Свет здесь погашен. Но под нами, освещенная единственным палубным фонарем, выдаваясь на 75 метров вперед в ночь, лежит палуба “Кроноса”. Две шестидесятифутовые мачты с тяжеловесными грузовыми стрелами. Рядом с каждой мачтой четыре лебедки, у лестницы, ведущей на короткую палубную надстройку, находится отсек для управления лебедками. На палубе между мачтами, под брезентом, прямоугольный контур, где несколько маленьких синих фигурок укрепляют длинные поперечные каучуковые стропы. Наверное, это МДБ, списанный с флота десантный бот. На носу — большое якорное устройство и разделенный на четыре части люк трюма. Вдоль леера через каждые тридцать футов на стойках расположены белые прожекторы. Кроме этого — пожарные гидранты, огнетушители, спасательное оборудование.

Больше ничего. Палуба находится в образцовом порядке и готова к отплытию.

А теперь на ней уже и нет никого. Пока я стояла, синие фигурки исчезли. Свет гаснет, палубы не видно. Далеко впереди, там, где форштевень врезается в волны, внезапно возникают белые протуберанцы брызг. По обе стороны корабля, на удивление близко, проступают огни берегов. Под дождем желтый свет прожектора делает Кронборг похожим на мрачную современную тюрьму.

В темноте помещения отчетливо видны два зеленых медленно вращающихся луча на экране радара. Красная матовая точка в большом водяном компасе. В центре у окна, положив руку на румпель, вполоборота к нам стоит человек. Это капитан Сигмунд Лукас. За ним прямая, неподвижная фигура. Рядом со мной, беспокойно покачиваясь на носках, стоит Ясперсен. — Вы свободны.

Лукас говорит это тихо, не оборачиваясь.

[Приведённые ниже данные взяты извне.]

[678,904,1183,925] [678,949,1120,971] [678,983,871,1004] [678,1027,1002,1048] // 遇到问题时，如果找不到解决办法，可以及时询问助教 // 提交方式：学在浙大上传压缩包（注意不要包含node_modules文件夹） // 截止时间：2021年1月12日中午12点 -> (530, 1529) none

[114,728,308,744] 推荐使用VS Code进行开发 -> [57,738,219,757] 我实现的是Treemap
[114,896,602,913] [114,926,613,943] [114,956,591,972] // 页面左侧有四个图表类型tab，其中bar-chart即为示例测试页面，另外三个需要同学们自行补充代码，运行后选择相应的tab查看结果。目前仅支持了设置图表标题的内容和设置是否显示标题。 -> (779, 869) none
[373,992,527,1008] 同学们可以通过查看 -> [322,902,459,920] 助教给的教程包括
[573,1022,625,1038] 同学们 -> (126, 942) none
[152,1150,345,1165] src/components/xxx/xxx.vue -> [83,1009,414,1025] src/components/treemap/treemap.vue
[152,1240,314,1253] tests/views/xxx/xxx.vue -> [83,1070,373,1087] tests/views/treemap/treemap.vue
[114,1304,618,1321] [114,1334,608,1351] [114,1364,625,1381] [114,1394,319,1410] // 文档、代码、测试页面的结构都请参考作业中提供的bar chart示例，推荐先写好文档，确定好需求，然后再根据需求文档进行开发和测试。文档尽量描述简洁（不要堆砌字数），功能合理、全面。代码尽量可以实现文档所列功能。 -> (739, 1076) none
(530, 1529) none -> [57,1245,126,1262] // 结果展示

Фигура, стоящая за его спиной, исчезает за дверью. Яккельсен следует за ней. На какое-то мгновение его движения перестают быть ленивыми.

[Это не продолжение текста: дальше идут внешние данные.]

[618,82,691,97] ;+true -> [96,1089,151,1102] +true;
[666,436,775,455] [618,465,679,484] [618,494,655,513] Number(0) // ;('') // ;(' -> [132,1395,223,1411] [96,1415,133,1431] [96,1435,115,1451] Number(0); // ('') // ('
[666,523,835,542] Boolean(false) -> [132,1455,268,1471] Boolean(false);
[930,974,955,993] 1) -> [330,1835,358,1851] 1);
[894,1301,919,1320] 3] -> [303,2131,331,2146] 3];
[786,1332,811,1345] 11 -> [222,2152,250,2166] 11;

Глаза медленно привыкают к темноте, и из ничего возникают приборы, некоторые из них мне знакомы, некоторые — нет, но всех их объединяет то, что я всегда держалась от них подальше, потому что они имеют отношение к открытому морю. И потому что для меня они символизируют культуру, которая воздвигает неодушевленную преграду между собой и стремлением определить, где находишься.

Жидкокристаллический дисплей компьютера спутниковой навигации, коротковолновый радиоприемник, Лоран-С — радиолокационная система, в которой я так и не смогла разобраться. Красные цифры эхолота. Навигационный гидролокатор. Креномер. Секстан на штативе. Приборная доска. Машинный телеграф. Вращающиеся стеклоочистительные устройства. Радиопеленгатор. Авторулевой. Две панели с вольтметрами и контрольными лампочками. И надо всем этим — настороженное, непроницаемое лицо Лукаса. Из УКВ-радиоприемника доносится постоянный треск. Не глядя, он протягивает руку и выключает его. Становится тихо.